____ EXERCISE MATERIAL

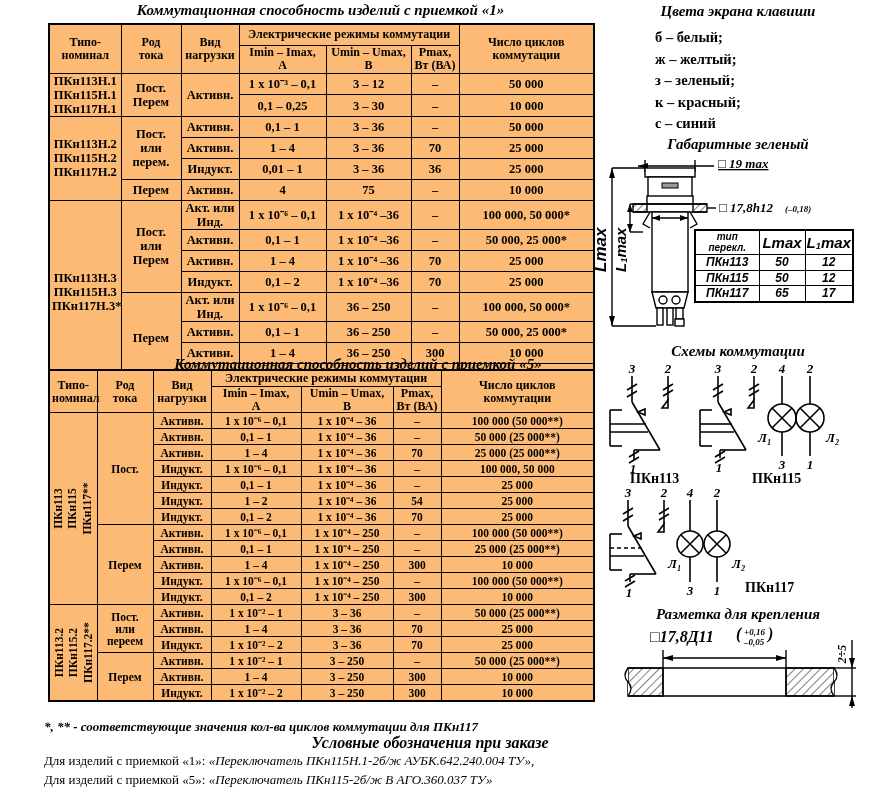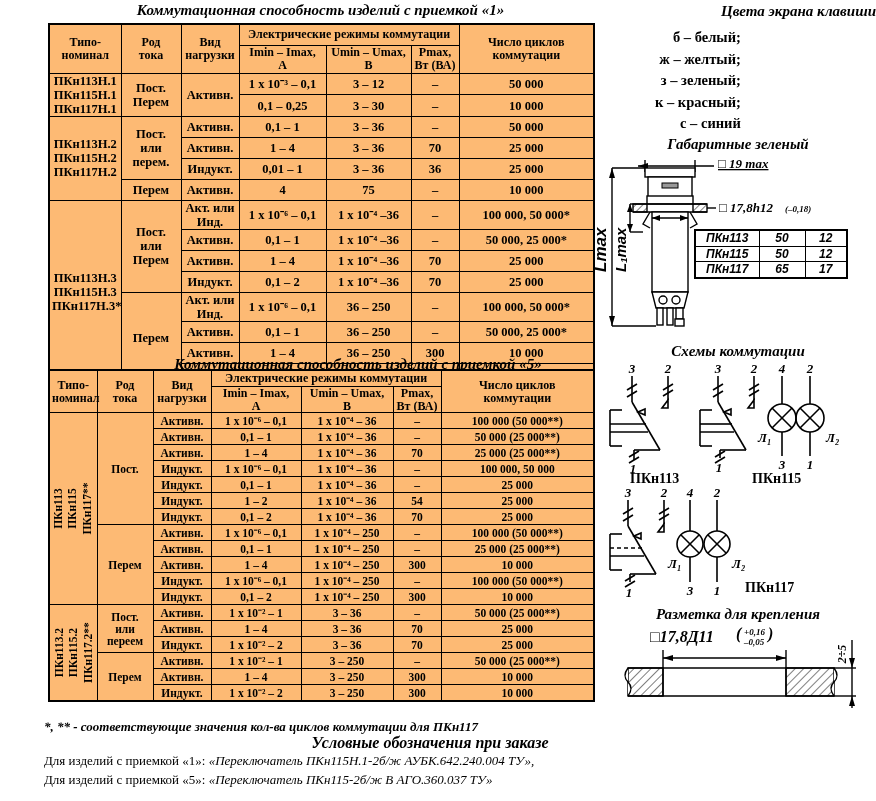--- a/index.html
+++ b/index.html
@@ -16,21 +16,21 @@
   td.h{font-size:12px !important;}
   .vwrap{display:flex;align-items:center;justify-content:center;}
   .vtext{transform:rotate(-90deg);white-space:pre;font-weight:bold;font-size:11.5px;line-height:1.25;text-align:center;}
   
   table.dims{border-collapse:collapse;table-layout:fixed;border:2px solid #000;background:#fff;
        font-family:"Liberation Sans",sans-serif;}
   table.dims td{border:1.5px solid #000;text-align:center;vertical-align:middle;
        font-weight:bold;font-style:italic;font-size:12px;white-space:pre-line;line-height:1.05;}
   table.dims td.hd1{font-size:10px;}
   table.dims td.hd2{font-size:15px;}
-  .colors-item{font-weight:bold;font-size:14.5px;line-height:21.5px;white-space:nowrap;text-align:right;}
+  .colors-item{font-weight:bold;font-size:14.5px;line-height:21.5px;white-space:nowrap;}
   .cap{font-weight:bold;font-size:14px;white-space:nowrap;}
   .foot{font-weight:bold;font-style:italic;font-size:13px;white-space:nowrap;}
   .ord{font-weight:normal;font-size:13px;white-space:nowrap;}
   .ord .it{font-style:italic;}
   svg{position:absolute;overflow:visible;}
   svg text{font-family:"Liberation Serif",serif;font-weight:bold;fill:#000;}
   .sv-it{font-style:italic;}
   .sans-it{font-family:"Liberation Sans",sans-serif;font-style:italic;font-weight:bold;}
 </style>
 </head>
@@ -368,21 +368,21 @@
 
 <div class="abs ord" style="left:44px;top:753px;">
   <span>Для изделий с приемкой «1»:</span>
   <span class="it">«Переключатель ПКн115Н.1-2б/ж  АУБК.642.240.004 ТУ»,</span>
 </div>
 <div class="abs ord" style="left:44px;top:772px;">
   <span>Для изделий с приемкой «5»:</span>
   <span class="it">«Переключатель ПКн115-2б/ж В АГО.360.037 ТУ»</span>
 </div>
 
-<div class="abs ttl" style="left:600px;top:3px;width:276px;text-align:right;">Цвета экрана клавиши</div>
+<div class="abs ttl" style="left:600px;top:3px;width:276px;">Цвета экрана клавиши</div>
 <div class="abs" style="left:655px;top:27px;">
   <div class="colors-item">б – белый;</div>
   <div class="colors-item">ж – желтый;</div>
   <div class="colors-item">з – зеленый;</div>
   <div class="colors-item">к – красный;</div>
   <div class="colors-item">с – синий</div>
 </div>
 
 <div class="abs ttl" style="left:600px;top:136px;width:276px;">Габаритные зеленый</div>
 
@@ -445,20 +445,26 @@
   <text x="30" y="120" font-size="15" class="sans-it" transform="rotate(-90 30 120)">L₁max</text>
 </svg>
 
 <table id="dimsTable" class="dims abs" style="left:694px;top:229px;z-index:2;">
   <colgroup>
       <col style="width:64px">
       <col style="width:46px">
       <col style="width:42px">
     </colgroup>
   <tbody>
+      <tr>
+        <td class="hd1">тип
+перекл.</td>
+        <td class="hd2">Lmax</td>
+        <td class="hd2">L₁max</td>
+      </tr>
       <tr>
         <td>ПКн113</td>
         <td>50</td>
         <td>12</td>
       </tr>
       <tr>
         <td>ПКн115</td>
         <td>50</td>
         <td>12</td>
       </tr>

________

What is needed is an exact repeat of the records, with every picture left out.

--- a/index.html
+++ b/index.html
@@ -16,21 +16,21 @@
   td.h{font-size:12px !important;}
   .vwrap{display:flex;align-items:center;justify-content:center;}
   .vtext{transform:rotate(-90deg);white-space:pre;font-weight:bold;font-size:11.5px;line-height:1.25;text-align:center;}
   
   table.dims{border-collapse:collapse;table-layout:fixed;border:2px solid #000;background:#fff;
        font-family:"Liberation Sans",sans-serif;}
   table.dims td{border:1.5px solid #000;text-align:center;vertical-align:middle;
        font-weight:bold;font-style:italic;font-size:12px;white-space:pre-line;line-height:1.05;}
   table.dims td.hd1{font-size:10px;}
   table.dims td.hd2{font-size:15px;}
-  .colors-item{font-weight:bold;font-size:14.5px;line-height:21.5px;white-space:nowrap;text-align:right;}
+  .colors-item{font-weight:bold;font-size:14.5px;line-height:21.5px;white-space:nowrap;}
   .cap{font-weight:bold;font-size:14px;white-space:nowrap;}
   .foot{font-weight:bold;font-style:italic;font-size:13px;white-space:nowrap;}
   .ord{font-weight:normal;font-size:13px;white-space:nowrap;}
   .ord .it{font-style:italic;}
   svg{position:absolute;overflow:visible;}
   svg text{font-family:"Liberation Serif",serif;font-weight:bold;fill:#000;}
   .sv-it{font-style:italic;}
   .sans-it{font-family:"Liberation Sans",sans-serif;font-style:italic;font-weight:bold;}
 </style>
 </head>
@@ -368,21 +368,21 @@
 
 <div class="abs ord" style="left:44px;top:753px;">
   <span>Для изделий с приемкой «1»:</span>
   <span class="it">«Переключатель ПКн115Н.1-2б/ж  АУБК.642.240.004 ТУ»,</span>
 </div>
 <div class="abs ord" style="left:44px;top:772px;">
   <span>Для изделий с приемкой «5»:</span>
   <span class="it">«Переключатель ПКн115-2б/ж В АГО.360.037 ТУ»</span>
 </div>
 
-<div class="abs ttl" style="left:600px;top:3px;width:276px;text-align:right;">Цвета экрана клавиши</div>
+<div class="abs ttl" style="left:600px;top:3px;width:276px;">Цвета экрана клавиши</div>
 <div class="abs" style="left:655px;top:27px;">
   <div class="colors-item">б – белый;</div>
   <div class="colors-item">ж – желтый;</div>
   <div class="colors-item">з – зеленый;</div>
   <div class="colors-item">к – красный;</div>
   <div class="colors-item">с – синий</div>
 </div>
 
 <div class="abs ttl" style="left:600px;top:136px;width:276px;">Габаритные зеленый</div>
 
@@ -445,20 +445,26 @@
   <text x="30" y="120" font-size="15" class="sans-it" transform="rotate(-90 30 120)">L₁max</text>
 </svg>
 
 <table id="dimsTable" class="dims abs" style="left:694px;top:229px;z-index:2;">
   <colgroup>
       <col style="width:64px">
       <col style="width:46px">
       <col style="width:42px">
     </colgroup>
   <tbody>
+      <tr>
+        <td class="hd1">тип
+перекл.</td>
+        <td class="hd2">Lmax</td>
+        <td class="hd2">L₁max</td>
+      </tr>
       <tr>
         <td>ПКн113</td>
         <td>50</td>
         <td>12</td>
       </tr>
       <tr>
         <td>ПКн115</td>
         <td>50</td>
         <td>12</td>
       </tr>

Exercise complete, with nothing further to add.